Would it make sense for implied p-name to skip content from h-* children? It would mean in the above case that the implied p-name for the above h-feed is empty.

tantek · 2018-01-05T18:44:03Z

Restating for clarity, and adding children as another way to stop implying p-name

"p-name MUST NOT be implied if there are any explicit p-* properties or any nested microformats"

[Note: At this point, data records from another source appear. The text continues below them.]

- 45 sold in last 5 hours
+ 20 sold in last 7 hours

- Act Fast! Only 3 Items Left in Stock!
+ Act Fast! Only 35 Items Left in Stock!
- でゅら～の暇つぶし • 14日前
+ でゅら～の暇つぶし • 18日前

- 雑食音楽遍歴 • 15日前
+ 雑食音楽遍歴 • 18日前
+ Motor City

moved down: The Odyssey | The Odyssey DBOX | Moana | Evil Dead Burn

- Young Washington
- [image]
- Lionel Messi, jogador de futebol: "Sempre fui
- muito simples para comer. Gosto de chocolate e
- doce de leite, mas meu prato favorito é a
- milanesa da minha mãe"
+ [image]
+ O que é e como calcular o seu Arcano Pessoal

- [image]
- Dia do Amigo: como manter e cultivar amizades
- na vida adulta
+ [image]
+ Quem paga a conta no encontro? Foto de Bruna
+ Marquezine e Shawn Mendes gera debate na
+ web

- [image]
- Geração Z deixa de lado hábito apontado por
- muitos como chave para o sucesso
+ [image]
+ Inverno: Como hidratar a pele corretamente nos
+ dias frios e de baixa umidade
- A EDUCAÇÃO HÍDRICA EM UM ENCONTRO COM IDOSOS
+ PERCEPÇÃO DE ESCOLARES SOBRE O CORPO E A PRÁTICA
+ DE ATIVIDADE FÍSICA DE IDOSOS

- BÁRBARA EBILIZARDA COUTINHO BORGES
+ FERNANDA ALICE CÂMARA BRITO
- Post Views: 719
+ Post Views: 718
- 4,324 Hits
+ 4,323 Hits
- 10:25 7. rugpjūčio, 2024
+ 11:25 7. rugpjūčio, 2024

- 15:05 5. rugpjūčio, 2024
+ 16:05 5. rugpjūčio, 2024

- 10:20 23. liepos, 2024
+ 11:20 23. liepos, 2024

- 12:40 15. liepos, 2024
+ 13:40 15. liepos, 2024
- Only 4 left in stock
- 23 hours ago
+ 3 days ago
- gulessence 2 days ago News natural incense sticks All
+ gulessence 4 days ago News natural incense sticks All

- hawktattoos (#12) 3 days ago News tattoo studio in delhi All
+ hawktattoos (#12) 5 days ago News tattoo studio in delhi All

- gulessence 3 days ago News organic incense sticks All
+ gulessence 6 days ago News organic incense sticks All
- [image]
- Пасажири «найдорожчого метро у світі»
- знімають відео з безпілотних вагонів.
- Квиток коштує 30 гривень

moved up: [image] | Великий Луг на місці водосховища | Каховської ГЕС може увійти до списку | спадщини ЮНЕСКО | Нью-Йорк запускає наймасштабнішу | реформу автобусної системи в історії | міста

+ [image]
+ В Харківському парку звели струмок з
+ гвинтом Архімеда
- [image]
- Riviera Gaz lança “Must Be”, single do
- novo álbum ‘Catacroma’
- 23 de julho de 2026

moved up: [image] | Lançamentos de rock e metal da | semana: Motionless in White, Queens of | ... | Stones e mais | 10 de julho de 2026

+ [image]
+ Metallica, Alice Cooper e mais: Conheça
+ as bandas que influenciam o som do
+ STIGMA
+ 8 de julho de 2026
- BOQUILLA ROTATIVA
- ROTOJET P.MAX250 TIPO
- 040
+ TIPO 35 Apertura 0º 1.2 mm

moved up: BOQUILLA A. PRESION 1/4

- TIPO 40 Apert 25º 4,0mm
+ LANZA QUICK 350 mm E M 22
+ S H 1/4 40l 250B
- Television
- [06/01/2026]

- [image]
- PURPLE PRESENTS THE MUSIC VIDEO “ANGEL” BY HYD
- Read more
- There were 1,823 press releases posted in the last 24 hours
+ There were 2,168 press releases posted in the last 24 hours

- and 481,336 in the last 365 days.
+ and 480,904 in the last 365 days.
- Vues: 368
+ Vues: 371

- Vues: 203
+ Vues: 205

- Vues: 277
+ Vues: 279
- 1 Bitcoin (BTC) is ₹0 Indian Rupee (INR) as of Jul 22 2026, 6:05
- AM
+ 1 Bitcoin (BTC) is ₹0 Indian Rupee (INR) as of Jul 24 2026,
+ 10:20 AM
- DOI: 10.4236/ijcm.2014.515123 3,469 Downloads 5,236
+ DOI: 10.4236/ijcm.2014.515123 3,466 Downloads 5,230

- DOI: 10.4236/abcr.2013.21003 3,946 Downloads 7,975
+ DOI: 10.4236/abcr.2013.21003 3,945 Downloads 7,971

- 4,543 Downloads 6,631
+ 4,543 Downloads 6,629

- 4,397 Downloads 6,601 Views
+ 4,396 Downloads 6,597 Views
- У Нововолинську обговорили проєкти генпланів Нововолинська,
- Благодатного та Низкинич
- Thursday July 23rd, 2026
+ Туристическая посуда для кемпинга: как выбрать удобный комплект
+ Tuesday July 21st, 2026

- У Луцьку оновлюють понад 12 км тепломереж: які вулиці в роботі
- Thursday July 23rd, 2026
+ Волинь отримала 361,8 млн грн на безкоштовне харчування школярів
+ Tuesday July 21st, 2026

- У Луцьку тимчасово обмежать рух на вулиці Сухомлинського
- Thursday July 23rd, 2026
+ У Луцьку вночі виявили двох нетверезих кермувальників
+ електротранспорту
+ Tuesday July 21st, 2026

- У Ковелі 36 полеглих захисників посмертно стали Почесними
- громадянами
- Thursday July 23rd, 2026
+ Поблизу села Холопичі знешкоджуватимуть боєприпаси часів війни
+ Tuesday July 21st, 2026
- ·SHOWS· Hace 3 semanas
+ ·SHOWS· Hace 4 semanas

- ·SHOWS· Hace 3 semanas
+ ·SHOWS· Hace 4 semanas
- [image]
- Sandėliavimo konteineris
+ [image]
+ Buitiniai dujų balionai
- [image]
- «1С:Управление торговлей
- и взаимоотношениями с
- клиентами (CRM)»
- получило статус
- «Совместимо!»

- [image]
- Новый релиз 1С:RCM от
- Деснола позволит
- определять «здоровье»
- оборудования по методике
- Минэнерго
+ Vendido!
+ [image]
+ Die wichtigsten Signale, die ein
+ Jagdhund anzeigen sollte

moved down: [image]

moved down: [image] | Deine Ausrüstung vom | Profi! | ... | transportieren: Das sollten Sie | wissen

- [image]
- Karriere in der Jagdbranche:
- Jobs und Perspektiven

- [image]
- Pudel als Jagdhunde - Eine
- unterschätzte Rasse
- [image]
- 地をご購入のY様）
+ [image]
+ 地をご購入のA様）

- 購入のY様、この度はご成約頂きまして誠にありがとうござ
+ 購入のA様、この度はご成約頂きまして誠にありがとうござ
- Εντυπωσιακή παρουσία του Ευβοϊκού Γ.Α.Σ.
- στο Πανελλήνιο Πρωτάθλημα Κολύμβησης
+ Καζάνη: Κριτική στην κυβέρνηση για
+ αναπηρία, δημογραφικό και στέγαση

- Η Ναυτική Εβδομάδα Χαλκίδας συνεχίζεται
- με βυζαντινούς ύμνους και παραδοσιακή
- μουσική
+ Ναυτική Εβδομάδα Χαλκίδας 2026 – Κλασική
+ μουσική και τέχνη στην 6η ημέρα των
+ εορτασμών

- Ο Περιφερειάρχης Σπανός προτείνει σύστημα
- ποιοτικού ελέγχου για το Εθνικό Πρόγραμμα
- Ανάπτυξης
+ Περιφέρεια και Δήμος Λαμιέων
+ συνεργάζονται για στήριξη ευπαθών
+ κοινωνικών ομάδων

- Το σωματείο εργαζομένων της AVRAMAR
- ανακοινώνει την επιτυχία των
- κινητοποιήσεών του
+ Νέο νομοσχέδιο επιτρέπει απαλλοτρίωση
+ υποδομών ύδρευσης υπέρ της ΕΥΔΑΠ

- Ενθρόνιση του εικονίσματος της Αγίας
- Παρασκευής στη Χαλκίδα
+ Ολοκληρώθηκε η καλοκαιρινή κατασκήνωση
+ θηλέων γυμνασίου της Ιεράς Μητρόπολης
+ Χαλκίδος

Need consensus positive feedback from parser developers and one proof of implementation to proceed (and no objections obviously). Yes you can thumbs-up to indicate positive feedback 😃

gRegorLove · 2018-01-05T18:44:22Z

Here's a Bridgy example: https://brid-gy.appspot.com/comment/twitter/miklb/948601132397588481/949306079623766016

{
    "items": [
        {
            "type": [
                "h-entry"
            ],
            "properties": {
                "author": [
                    {
                        "type": [
                            "h-card"
                        ],
                        "properties": {
                            "uid": [
                                "tag:twitter.com,2013:deaaqua"
                            ],
                            "numeric-id": [
                                "26367081"
                            ],
                            "name": [
                                "Amanda Rocksalot"
                            ],
                            "nickname": [
                                "deaaqua"
                            ],
                            "url": [
                                "https://www.instagram.com/deaaqua/",
                                "https://twitter.com/deaaqua"
                            ],
                            "photo": [
                                "https://pbs.twimg.com/profile_images/1811120958/Buttercups_and_Books_by_pinkparis1233.jpg"
                            ]
                        },
                        "value": "Amanda Rocksalot"
                    }
                ],
                "category": [
                    {
                        "type": [
                            "h-card"
                        ],
                        "properties": {
                            "uid": [
                                "tag:twitter.com,2013:GatoIshwary"
                            ],
                            "name": [
                                "Gato Ishwary"
                            ],
                            "url": [
                                "https://twitter.com/GatoIshwary"
                            ]
                        },
                        "value": "https://twitter.com/GatoIshwary"
                    },
                    {
                        "type": [
                            "h-card"
                        ],
                        "properties": {
                            "uid": [
                                "tag:twitter.com,2013:miklb"
                            ],
                            "name": [
                                "Michael Bishop"
                            ],
                            "url": [
                                "https://twitter.com/miklb",
                                "https://miklb.com/"
                            ]
                        },
                        "value": "https://twitter.com/miklb"
                    }
                ],
                "uid": [
                    "tag:twitter.com,2013:949306079623766016"
                ],
                "url": [
                    "https://twitter.com/deaaqua/status/949306079623766016"
                ],
                "video": [
                    "https://video.twimg.com/tweet_video/DSyc1j3VQAswKgR.mp4"
                ],
                "in-reply-to": [
                    "https://twitter.com/GatoIshwary/status/949250988946395137",
                    "https://miklb.com/2018/01/3012/"
                ],
                "published": [
                    "2018-01-05T15:46:21+00:00"
                ],
                "name": [
                    "tag:twitter.com,2013:949306079623766016\n  \n  2018-01-05T15:46:21+00:00\n      Amanda Rocksalot\n\n    deaaqua\n    \n\n  https://twitter.com/deaaqua/status/949306079623766016\n  \n  \n  \n   \nYour browser does not support the video tag. Click here to view directly. \n     Gato Ishwary\n    \n    \n  \n\n  \n     Michael Bishop"
                ]
            }
        }
    ],
    "rels": {},
    "debug": {
        "package": "https://packagist.org/packages/mf2/mf2",
        "version": "v0.3.2",
        "note": [
            "This output was generated from the php-mf2 library available at https://github.com/indieweb/php-mf2",
            "Please file any issues with the parser at https://github.com/indieweb/php-mf2/issues"
        ]
    }
}

aaronpk · 2018-01-12T16:32:01Z

I encountered a similar case today working on aaronpk/XRay#52 where a photo property seemed to come out of nowhere.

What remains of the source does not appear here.